**Data**
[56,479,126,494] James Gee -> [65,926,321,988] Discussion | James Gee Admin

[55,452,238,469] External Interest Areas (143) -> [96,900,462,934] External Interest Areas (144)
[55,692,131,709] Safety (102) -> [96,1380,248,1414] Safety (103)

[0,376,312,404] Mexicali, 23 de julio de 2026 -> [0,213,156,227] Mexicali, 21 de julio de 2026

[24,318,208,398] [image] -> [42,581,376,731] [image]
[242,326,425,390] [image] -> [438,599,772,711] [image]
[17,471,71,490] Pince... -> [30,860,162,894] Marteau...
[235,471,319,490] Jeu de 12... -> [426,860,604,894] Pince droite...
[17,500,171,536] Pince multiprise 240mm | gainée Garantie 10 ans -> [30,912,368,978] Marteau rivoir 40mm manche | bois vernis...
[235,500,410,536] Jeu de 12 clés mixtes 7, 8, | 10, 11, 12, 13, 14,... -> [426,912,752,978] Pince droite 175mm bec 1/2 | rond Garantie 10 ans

**Exercise aim**
Reproduce verbatim the range of lines that opens the records and closes with the line containing "[55,692,131,709] Safety (102)". Omit everything after it.

**Result of this task**
[56,479,126,494] James Gee -> [65,926,321,988] Discussion | James Gee Admin

[55,452,238,469] External Interest Areas (143) -> [96,900,462,934] External Interest Areas (144)
[55,692,131,709] Safety (102) -> [96,1380,248,1414] Safety (103)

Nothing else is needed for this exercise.